Act 175, formerly SB 243, was signed by Gov. Mike Beebe on March 1. The bill was introduced less than a month ago, on Feb. 5.

State law mandates that proposals like Act 185 go into effect 90 days after the end of the legislative session. A legislative aide said that Arkansas’ legislative session has no confirmed end date yet.

Similar bills are advancing across the U.S., as legislators promote efforts to bring state laws in line with an industry and public that is progressively more technology-reliant. Major insurers like State Farm and GEICO already offer smartphone-compatible formats of policies that can be displayed on electronic devices. The Property Casualty Insurers Association of America (PCI), a national trade group, calls those electronically displayed policies “e-cards.”

“E-cards” are acceptable means of proving coverage under the new law, but other smartphone-capable formats can also serve as valid proof of coverage.
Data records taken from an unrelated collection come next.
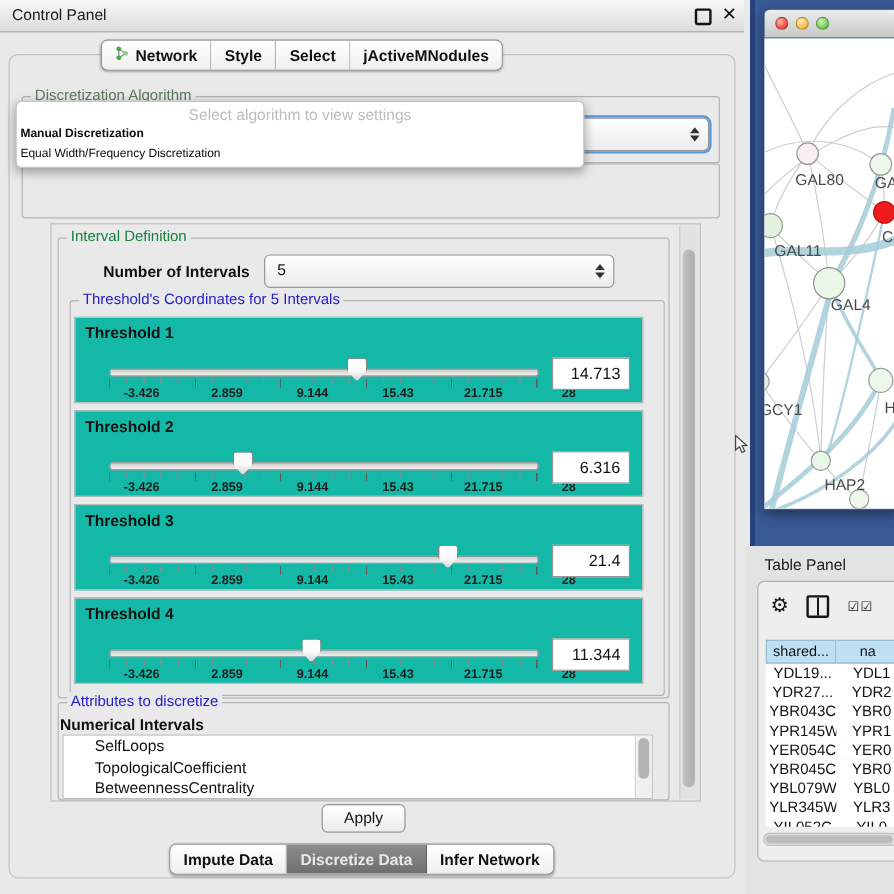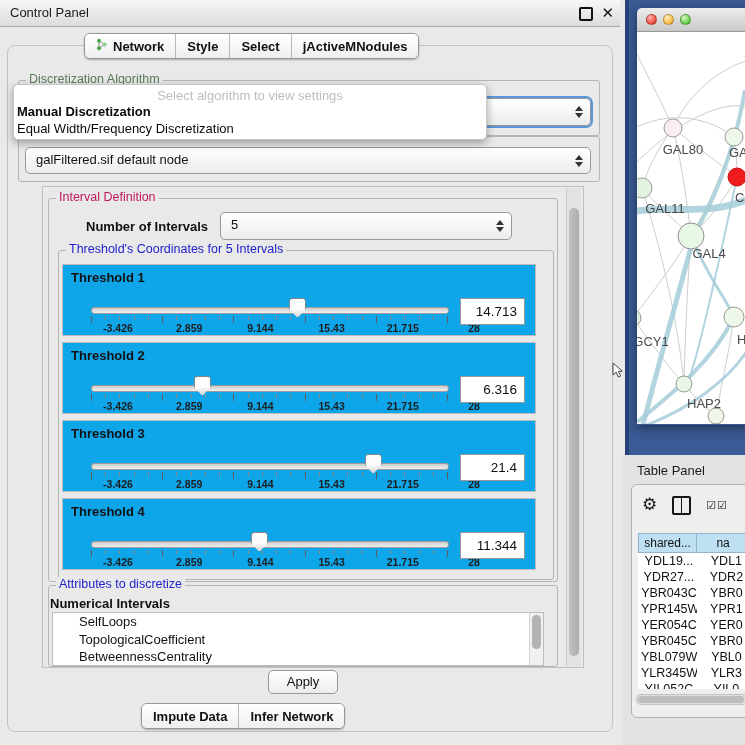"Manual Discretization" .popup-item { font-size: 13px -> 10px }
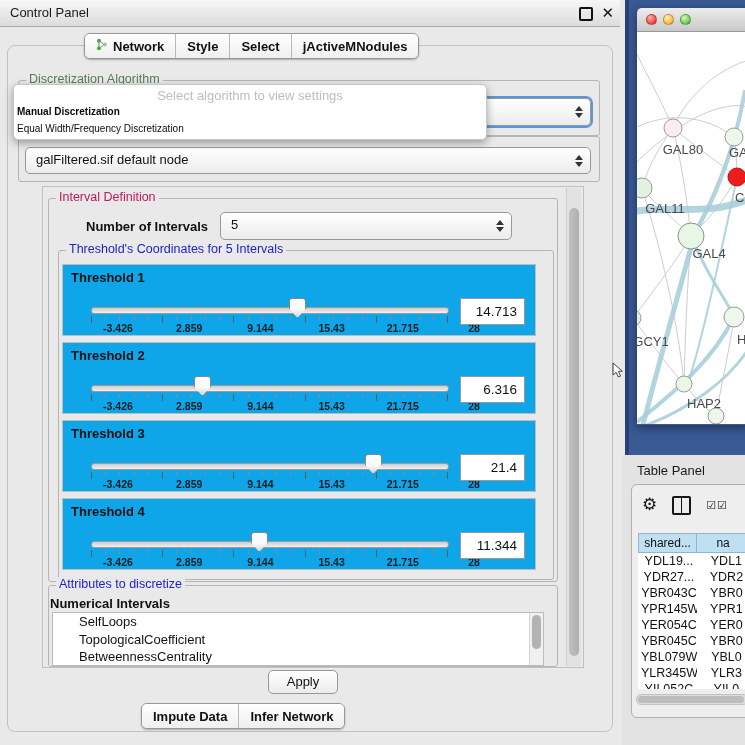"galFiltered.sif default node" div.combo { html: <div> <div>galFiltered.sif default node</div> <div> <span></span> <span></span> </div> </div> -> none }
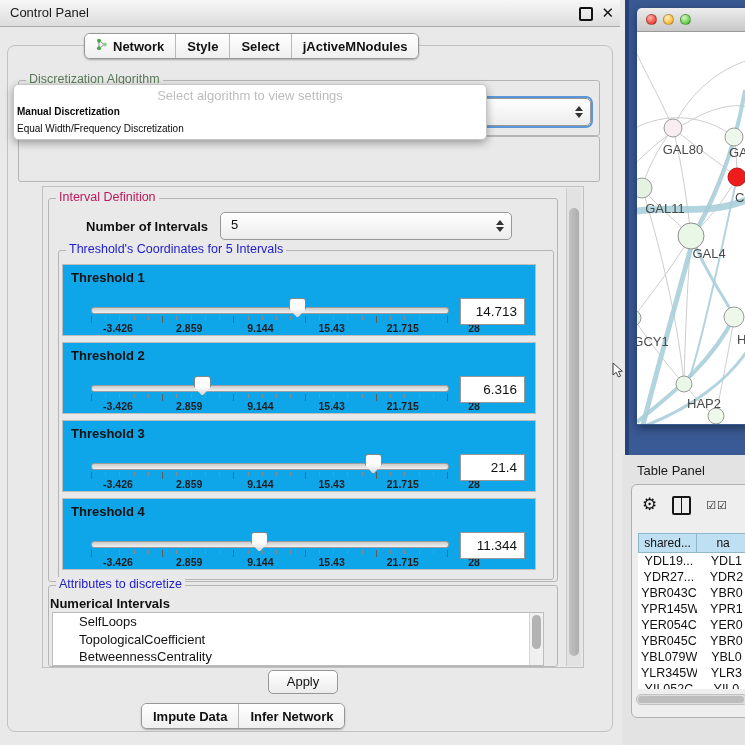"Interval Definition" .t-green { color: #be185d -> #15803d }
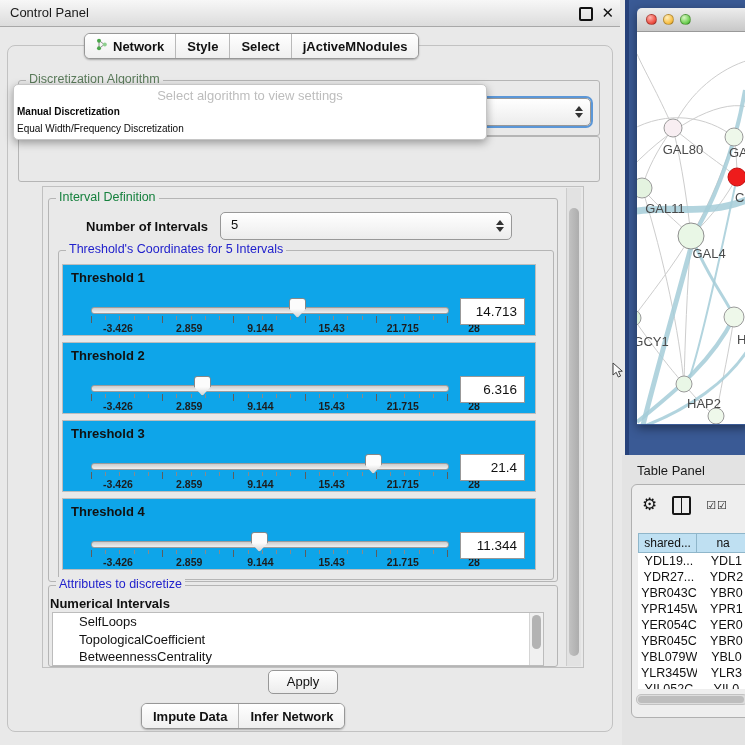"Threshold 1" .thr-box { background: #0ea5e9 -> #14b8a6 }
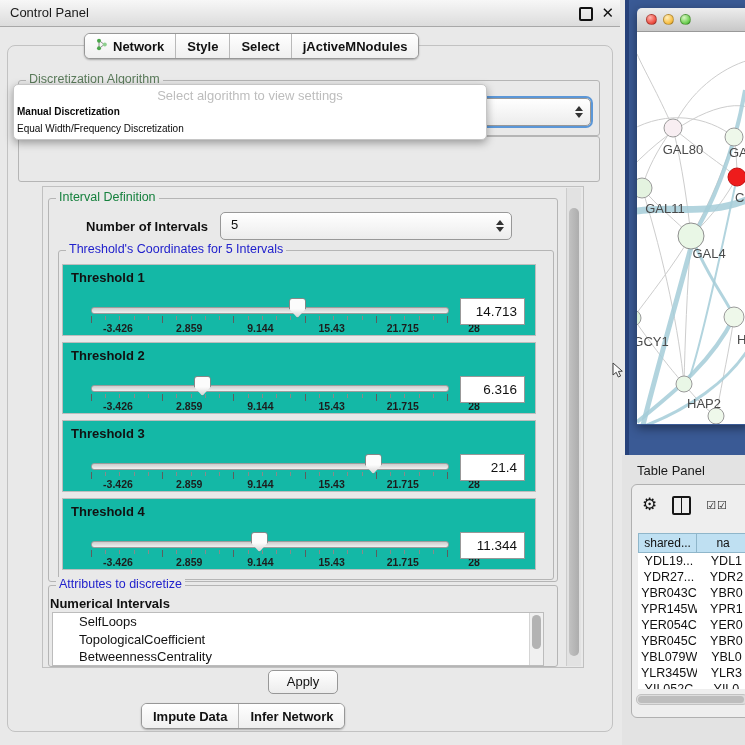"Discretize Data" div.tab { html: none -> <div> <span>Discretize Data</span> </div> }
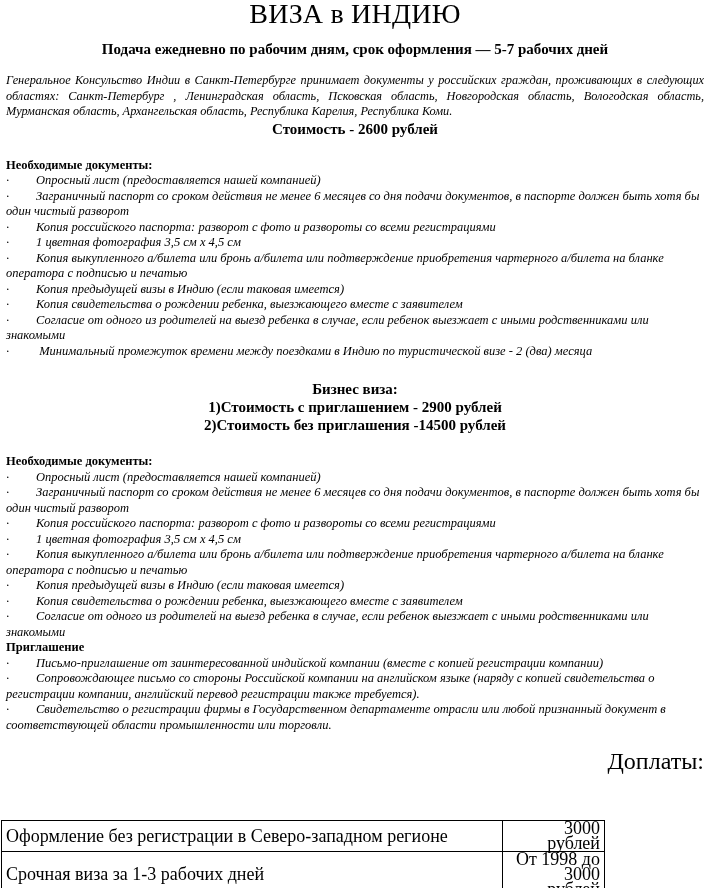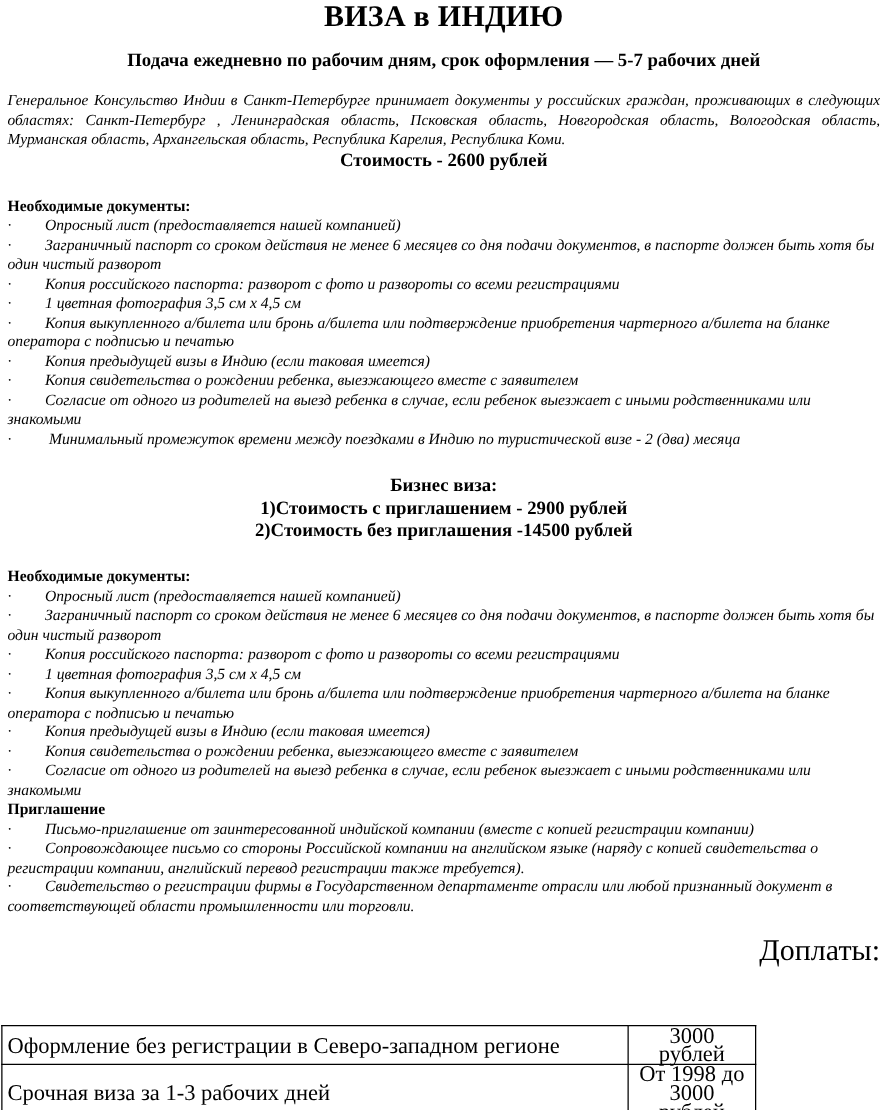"ВИЗА в ИНДИЮ" .title { font-size: 24px -> 28px; font-weight: bold -> normal }
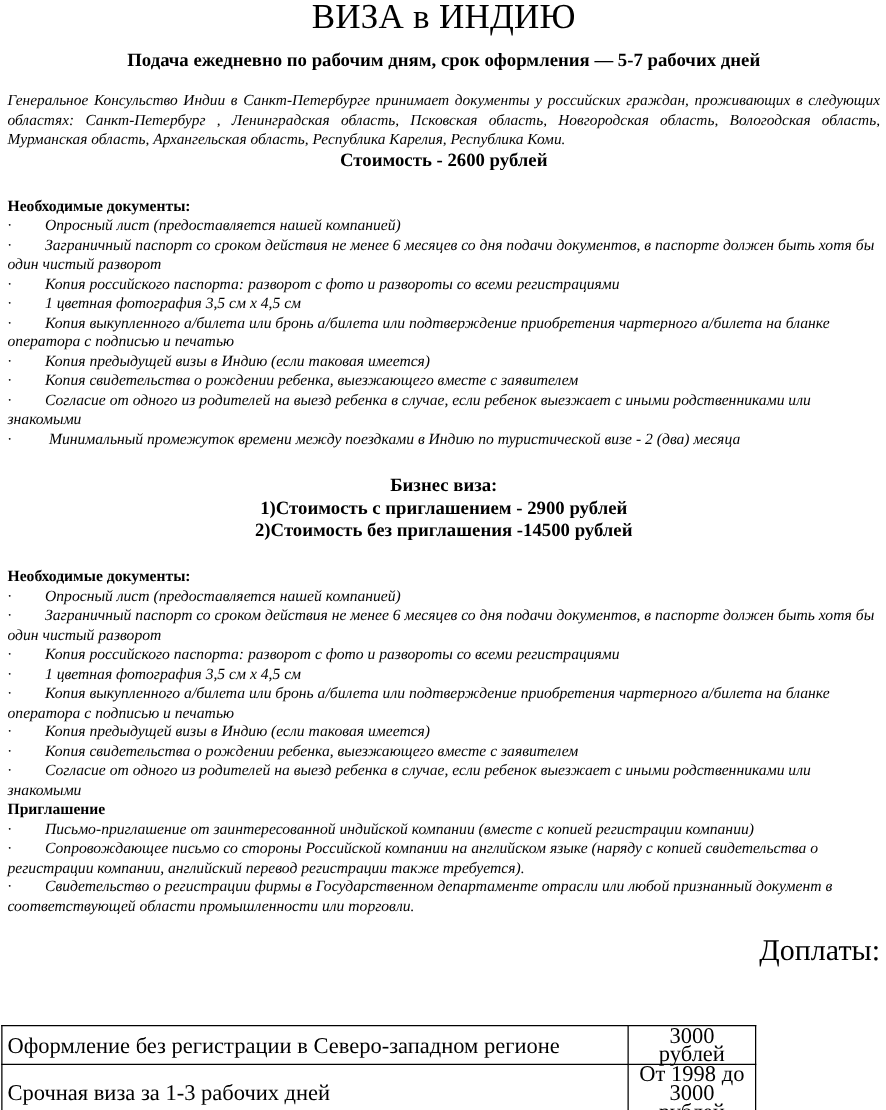"3000 рублей" table.fees td.price { text-align: center -> right }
A photo of the policy card or policy documents is acceptable, with the only requirement being that they be displayed on the device with the same relevant information that those documents contain “as clearly as a paper proof-of-insurance card or other paper temporary proof of insurance” when needed during traffic stops and vehicle registration, according to the law’s language.

In 2012, five states passed legislation legitimizing e-cards: Arizona, California, Idaho, Louisiana and Minnesota.

A slew of other states are looking at e-card proposals. After the recent passage of such laws in Arkansas and Wyoming, 19 states still have e-card proposals on the table, according to PCI.